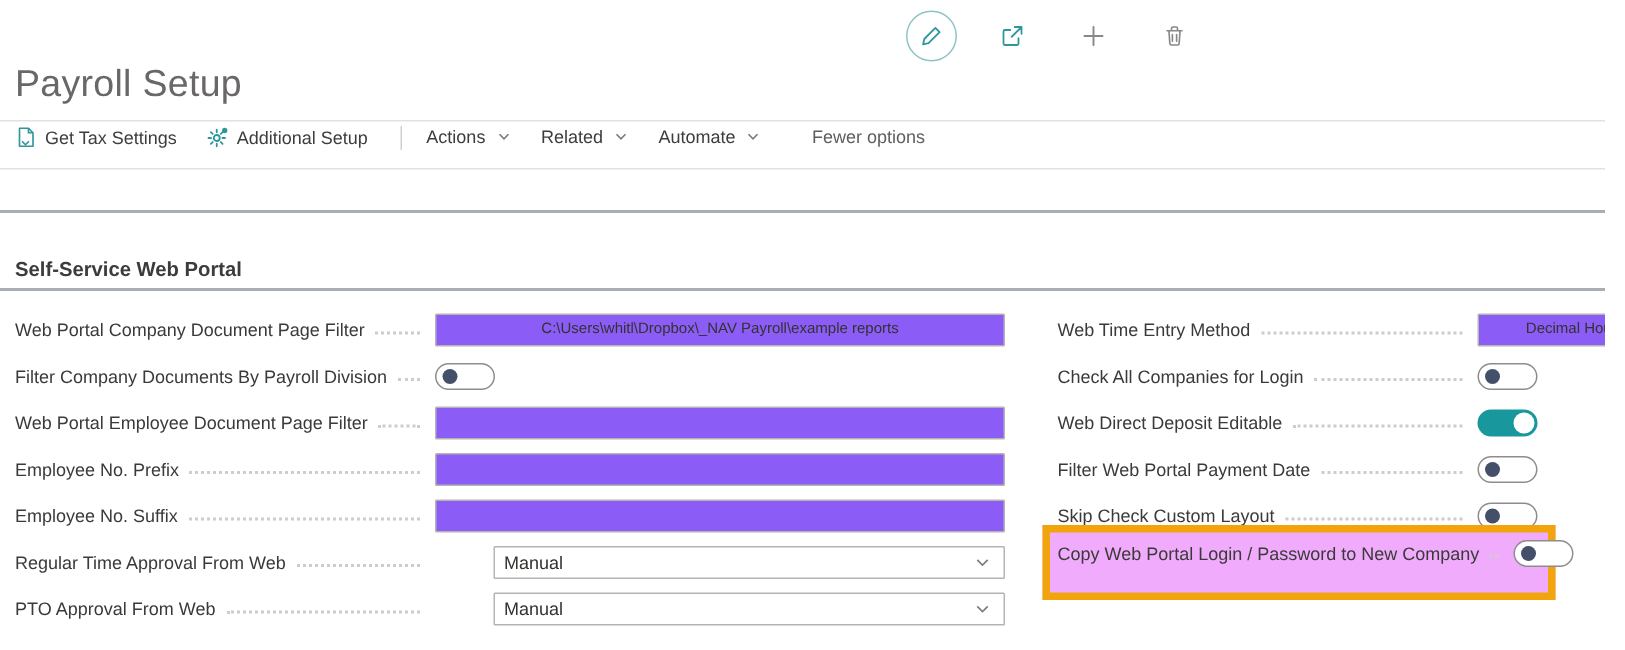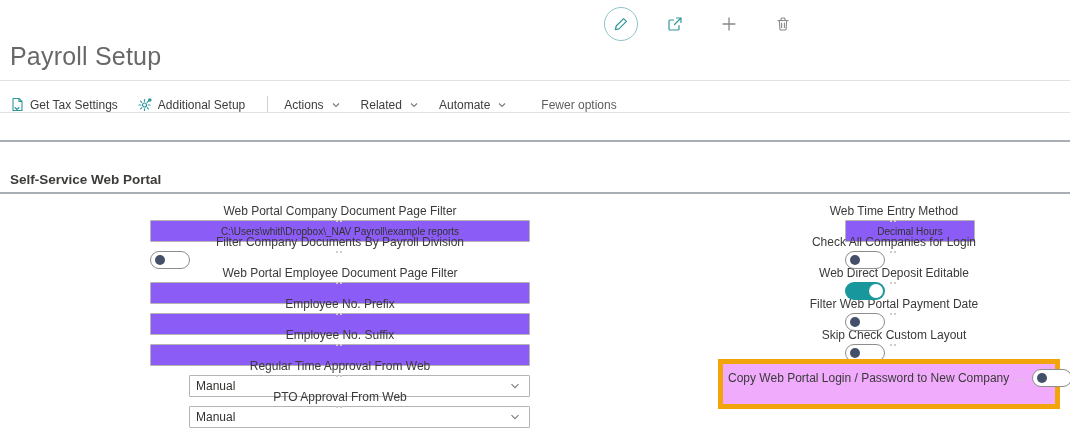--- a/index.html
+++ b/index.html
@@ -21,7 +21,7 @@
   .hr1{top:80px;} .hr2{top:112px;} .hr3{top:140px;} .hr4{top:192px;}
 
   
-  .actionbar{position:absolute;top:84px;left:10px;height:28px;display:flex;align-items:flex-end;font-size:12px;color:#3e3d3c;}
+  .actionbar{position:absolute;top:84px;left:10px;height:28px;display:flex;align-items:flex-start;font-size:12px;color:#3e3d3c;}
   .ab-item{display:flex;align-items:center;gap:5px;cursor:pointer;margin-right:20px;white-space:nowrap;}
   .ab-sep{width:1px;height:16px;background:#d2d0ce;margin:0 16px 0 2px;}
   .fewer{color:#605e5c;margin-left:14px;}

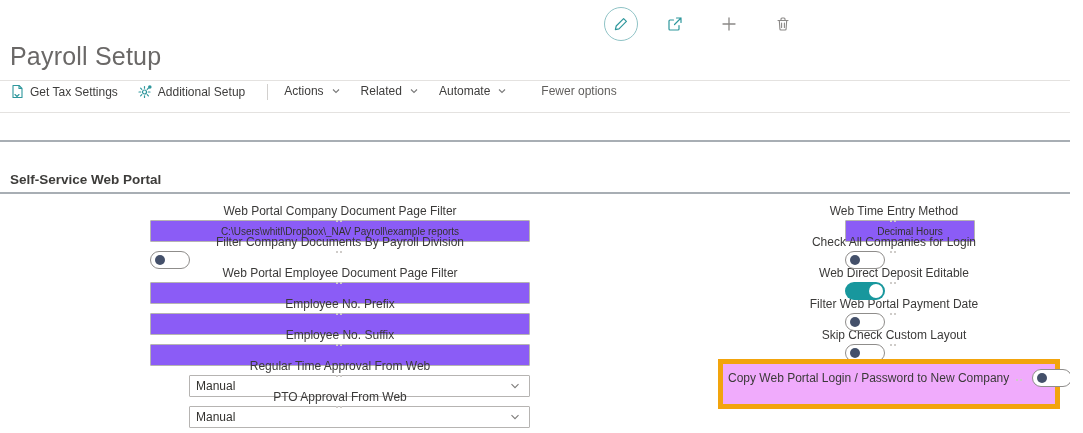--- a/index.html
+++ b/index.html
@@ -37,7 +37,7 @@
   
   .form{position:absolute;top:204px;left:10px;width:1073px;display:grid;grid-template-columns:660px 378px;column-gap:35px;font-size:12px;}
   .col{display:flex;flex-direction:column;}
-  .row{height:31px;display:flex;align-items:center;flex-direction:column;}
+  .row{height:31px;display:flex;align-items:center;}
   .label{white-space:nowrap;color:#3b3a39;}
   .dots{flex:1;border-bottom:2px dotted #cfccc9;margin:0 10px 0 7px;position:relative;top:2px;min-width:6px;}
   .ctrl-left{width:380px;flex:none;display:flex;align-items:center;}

===

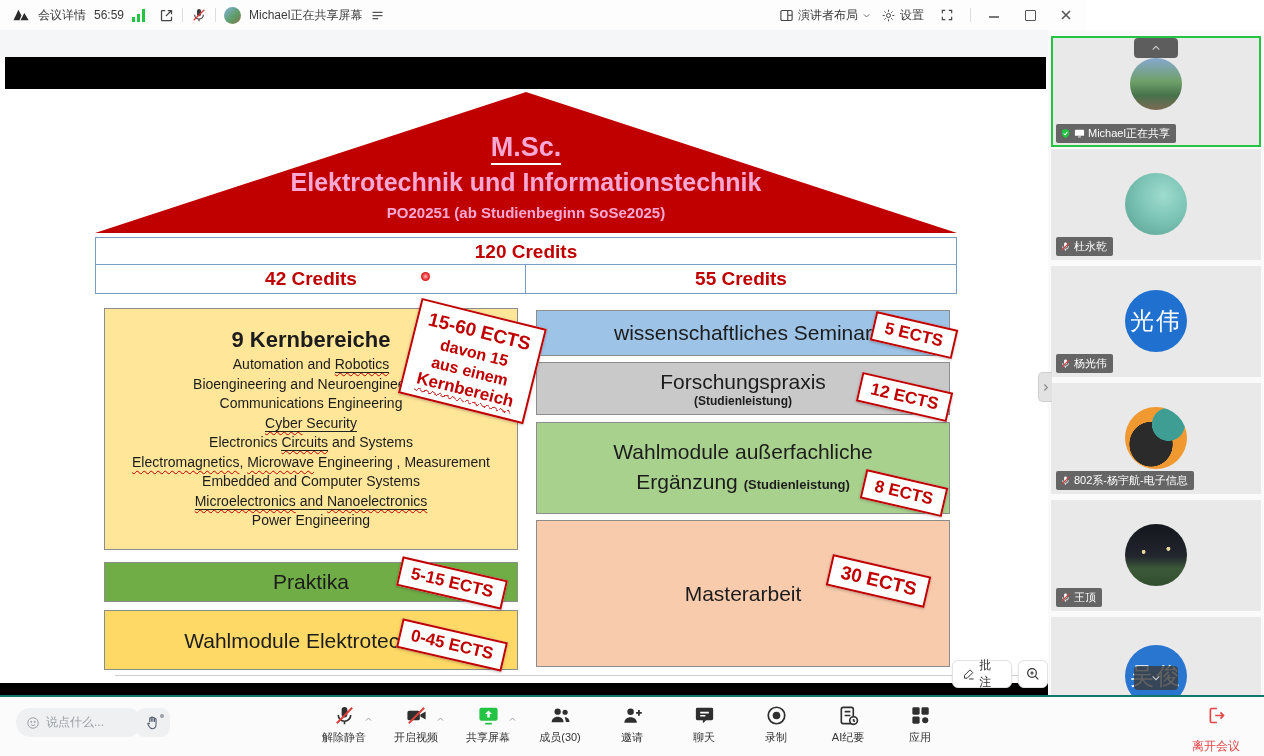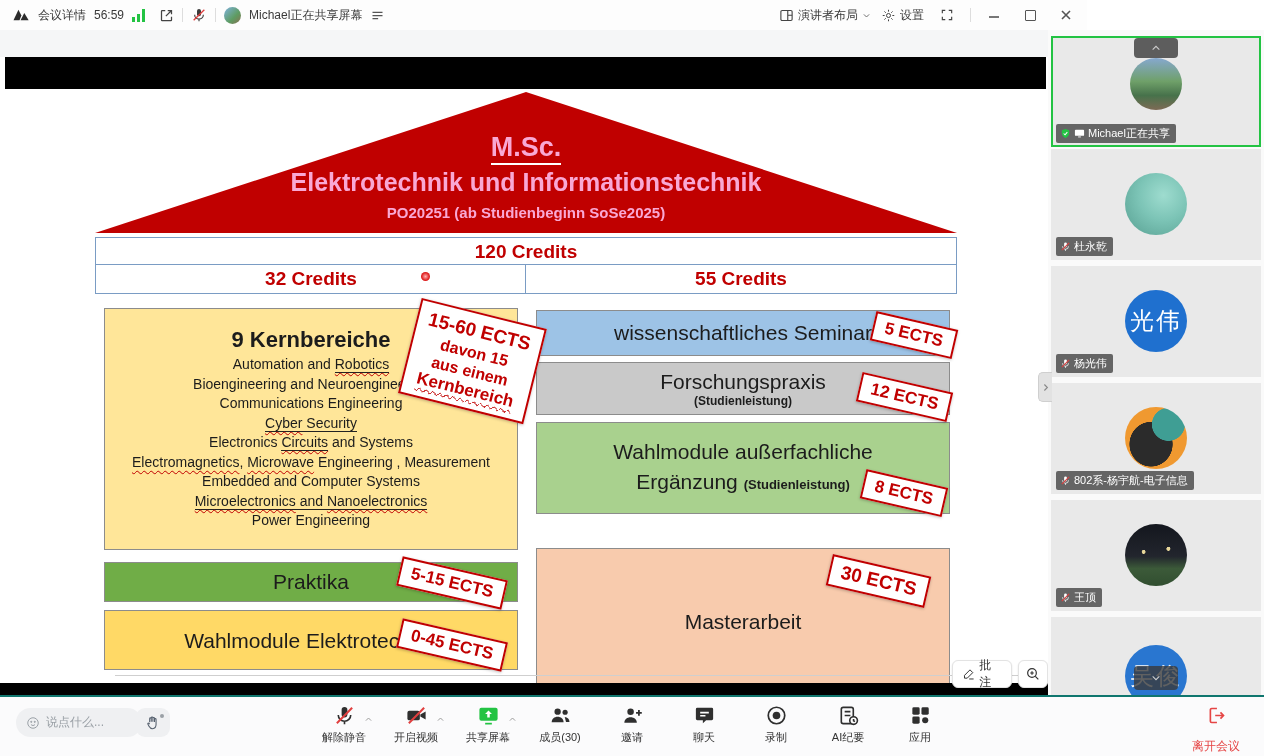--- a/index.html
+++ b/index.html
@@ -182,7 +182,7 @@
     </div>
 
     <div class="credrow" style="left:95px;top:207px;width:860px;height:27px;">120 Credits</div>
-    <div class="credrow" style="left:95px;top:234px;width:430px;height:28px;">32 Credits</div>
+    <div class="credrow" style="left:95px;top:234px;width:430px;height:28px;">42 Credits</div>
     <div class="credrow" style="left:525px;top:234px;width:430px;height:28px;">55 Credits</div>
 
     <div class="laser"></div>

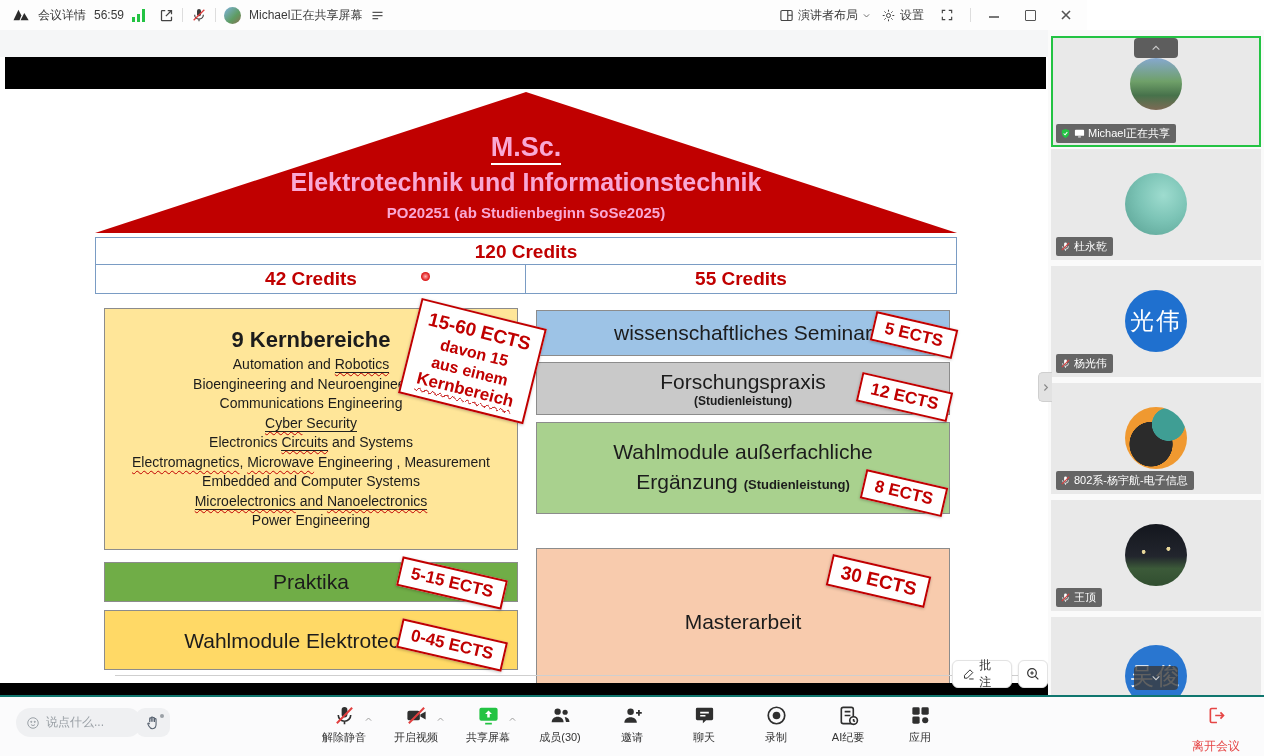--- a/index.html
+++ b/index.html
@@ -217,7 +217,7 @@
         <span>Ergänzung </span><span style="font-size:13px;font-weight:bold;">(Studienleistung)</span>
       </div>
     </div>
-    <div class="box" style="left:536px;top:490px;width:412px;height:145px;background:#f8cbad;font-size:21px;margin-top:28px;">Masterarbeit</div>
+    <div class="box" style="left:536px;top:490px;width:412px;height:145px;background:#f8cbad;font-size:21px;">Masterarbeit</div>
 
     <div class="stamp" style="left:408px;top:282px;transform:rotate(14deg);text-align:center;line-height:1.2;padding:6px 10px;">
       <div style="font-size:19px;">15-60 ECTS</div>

===

The task: Lines above that contain the string "direction" make up the answer.

Output for this task:
   .col{display:flex;flex-direction:column;}
-  .row{height:31px;display:flex;align-items:center;flex-direction:column;}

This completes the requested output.